496571 – False positive for null key passed to bpf_map_get_next_key syscall.

Bug 496571 - False positive for null key passed to bpf_map_get_next_key syscall.

Summary: False positive for null key passed to bpf_map_get_next_key syscall.

Status:	RESOLVED FIXED

Alias:	None

Product:	valgrind
Classification:	Developer tools
Component:	memcheck (other bugs)
Version First Reported In:	3.22.0
Platform:	Ubuntu Linux

Importance:	NOR minor
Target Milestone:	---
Assignee:	Paul Floyd

URL:
Keywords:

Depends on:
Blocks:

Reported:	2024-11-22 04:31 UTC by Ryan Mack
Modified:	2024-11-23 17:05 UTC (History)
CC List:	1 user (show)

See Also:
Latest Commit:
Version Fixed/Implemented In:
Sentry Crash Report:

Attachments
Self contained reproduction case. (2.64 KB, text/x-csrc) 2024-11-22 06:31 UTC, Ryan Mack	Details
View All Add an attachment

Note You need to log in before you can comment on or make changes to this bug.

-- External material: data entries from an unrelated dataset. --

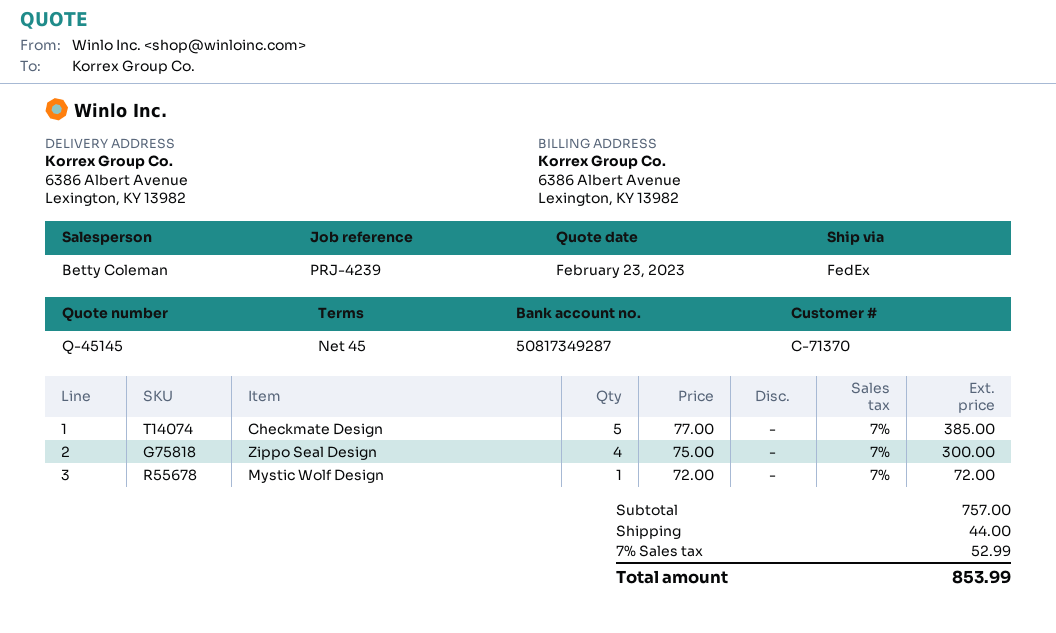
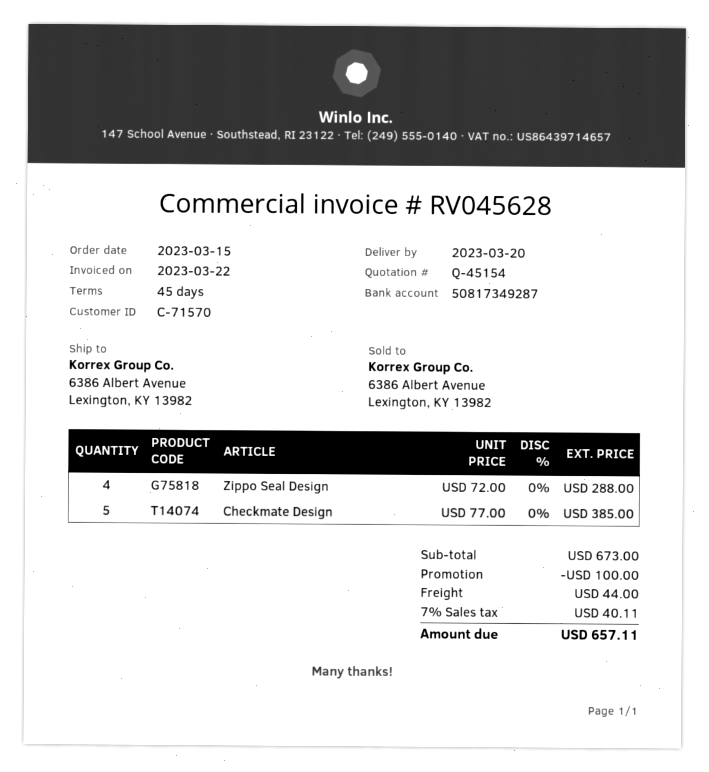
quote number: Q-45145 -> Q-45154
customer number: C-71370 -> C-71570
Zippo Seal Design: 4 x 75.00 = 300.00 -> 4 x 72.00 = 288.00
Mystic Wolf Design: 1 x 72.00 = 72.00 -> none
subtotal: 757.00 -> 673.00
discount: none -> 100.00
tax: 7% = 52.99 -> 7% = 40.11
total: 853.99 -> 657.11

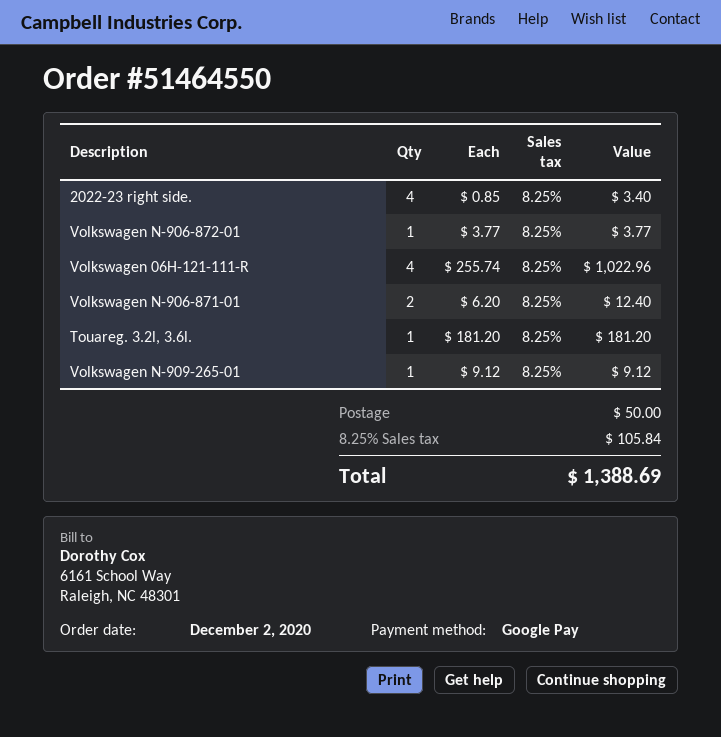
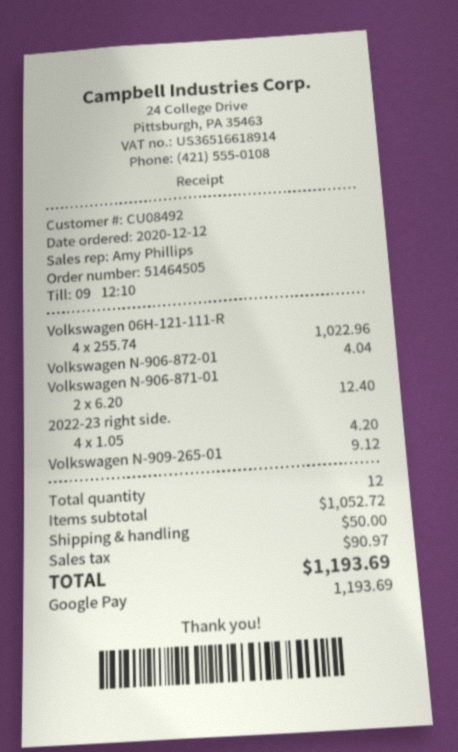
order number: 51464550 -> 51464505
order date: 2020-12-02 -> 2020-12-12
2022-23 right side.: 4 x 0.85 = 3.40 -> 4 x 1.05 = 4.20
Volkswagen N-906-872-01: 1 x 3.77 = 3.77 -> 1 x 4.04 = 4.04
Touareg. 3.2l, 3.6l.: 1 x 181.20 = 181.20 -> none
tax: 105.84 -> 90.97
total: 1388.69 -> 1193.69

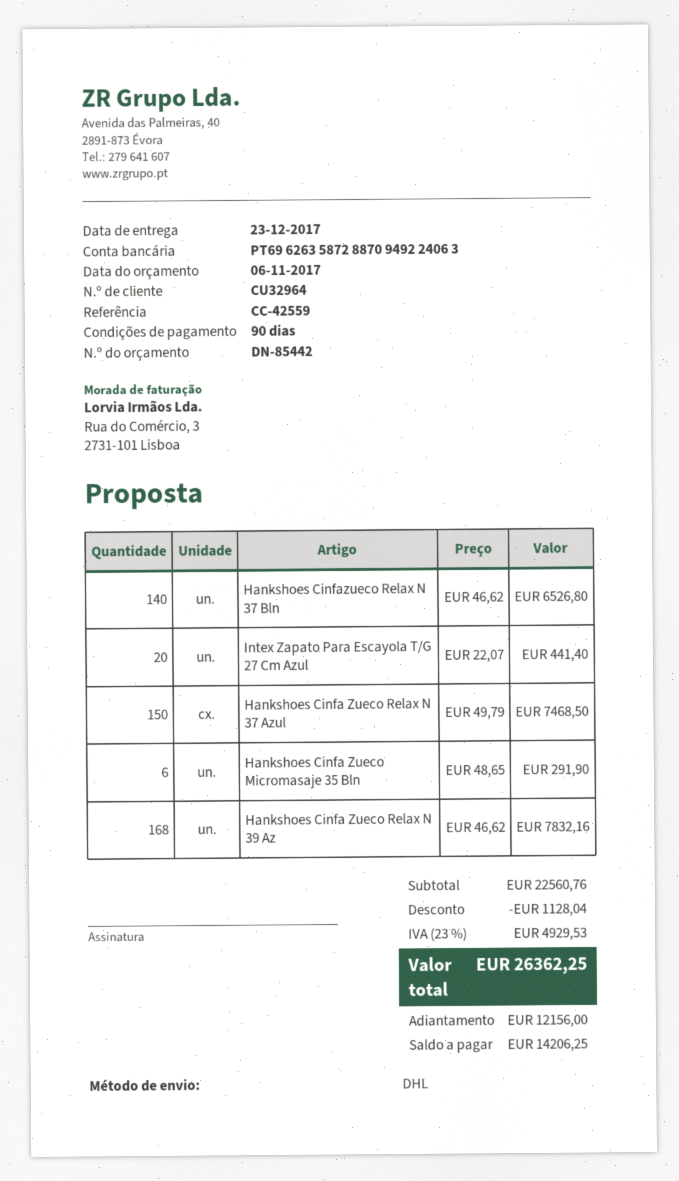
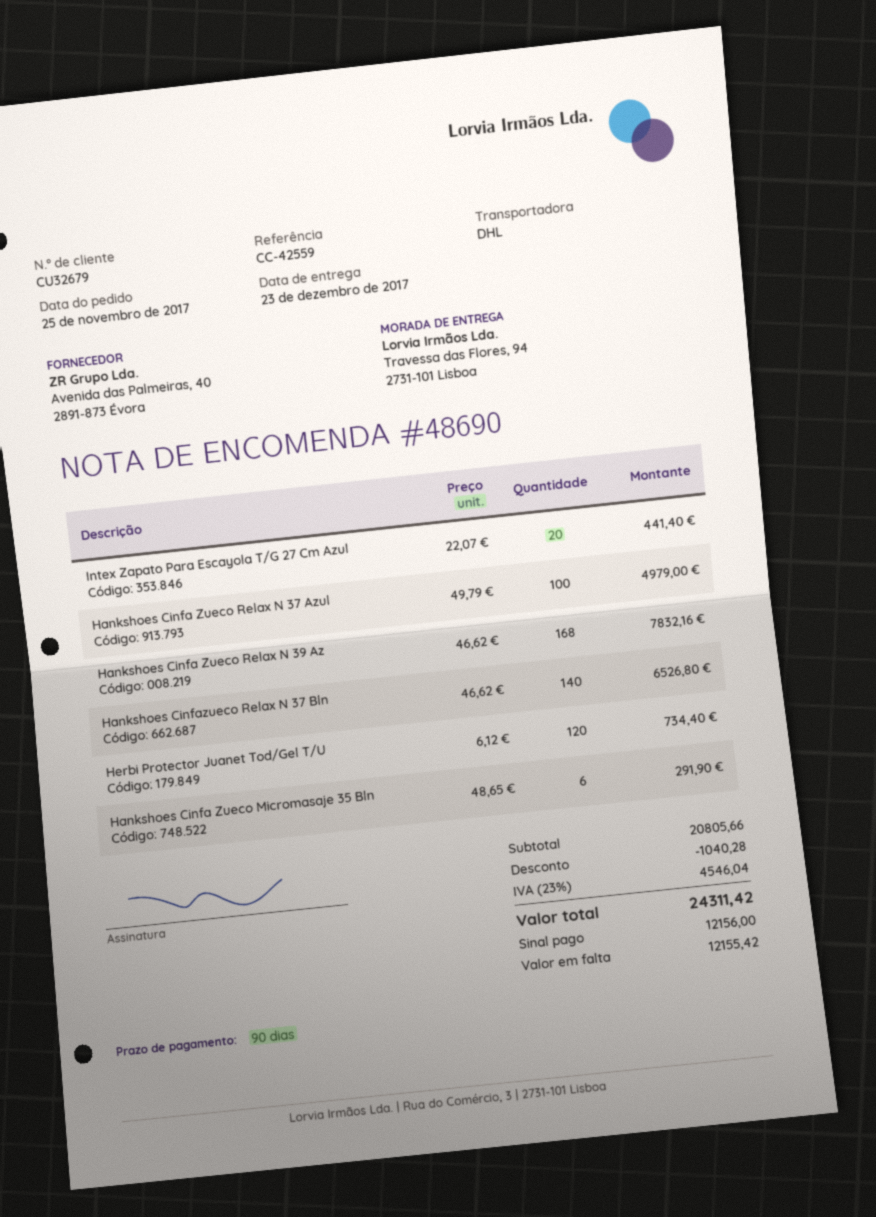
customer number: CU32964 -> CU32679
Hankshoes Cinfa Zueco Relax N 37 Azul: 150 x 49.79 = 7468.50 -> 100 x 49.79 = 4979.00
Herbi Protector Juanet Tod/Gel T/U: none -> 120 x 6.12 = 734.40
subtotal: 22560.76 -> 20805.66
discount: 1128.04 -> 1040.28
tax: 23% = 4929.53 -> 23% = 4546.04
total: 26362.25 -> 24311.42
balance: 14206.25 -> 12155.42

Description Ryan Mack 2024-11-22 04:31:39 UTC

The BPF function bpf_map_get_next_key takes a null key parameter to get the
first key in a map. Valgrind should not warn of an invalid pointer in this
case.

Locally tested fix:

diff --git a/coregrind/m_syswrap/syswrap-linux.c b/coregrind/m_syswrap/syswrap-linux.c
index 177712117..9be77992c 100644
--- a/coregrind/m_syswrap/syswrap-linux.c
+++ b/coregrind/m_syswrap/syswrap-linux.c
@@ -12993,7 +12993,10 @@ PRE(sys_bpf)
             }
             /* Get size of key for this map. */
             if (bpf_map_get_sizes(attr->map_fd, &key_size, &value_size)) {
-               PRE_MEM_READ("bpf(attr->key)", attr->key, key_size);
+               /* Key is null when getting first entry in map. */
+               if (attr->key) {
+                  PRE_MEM_READ("bpf(attr->key)", attr->key, key_size);
+               }
                PRE_MEM_WRITE("bpf(attr->next_key)", attr->next_key, key_size);
             }
          }

Comment 1 Paul Floyd 2024-11-22 05:08:27 UTC

Thanks. Bpf needs some attention.

Do you have a small reproducer for this case?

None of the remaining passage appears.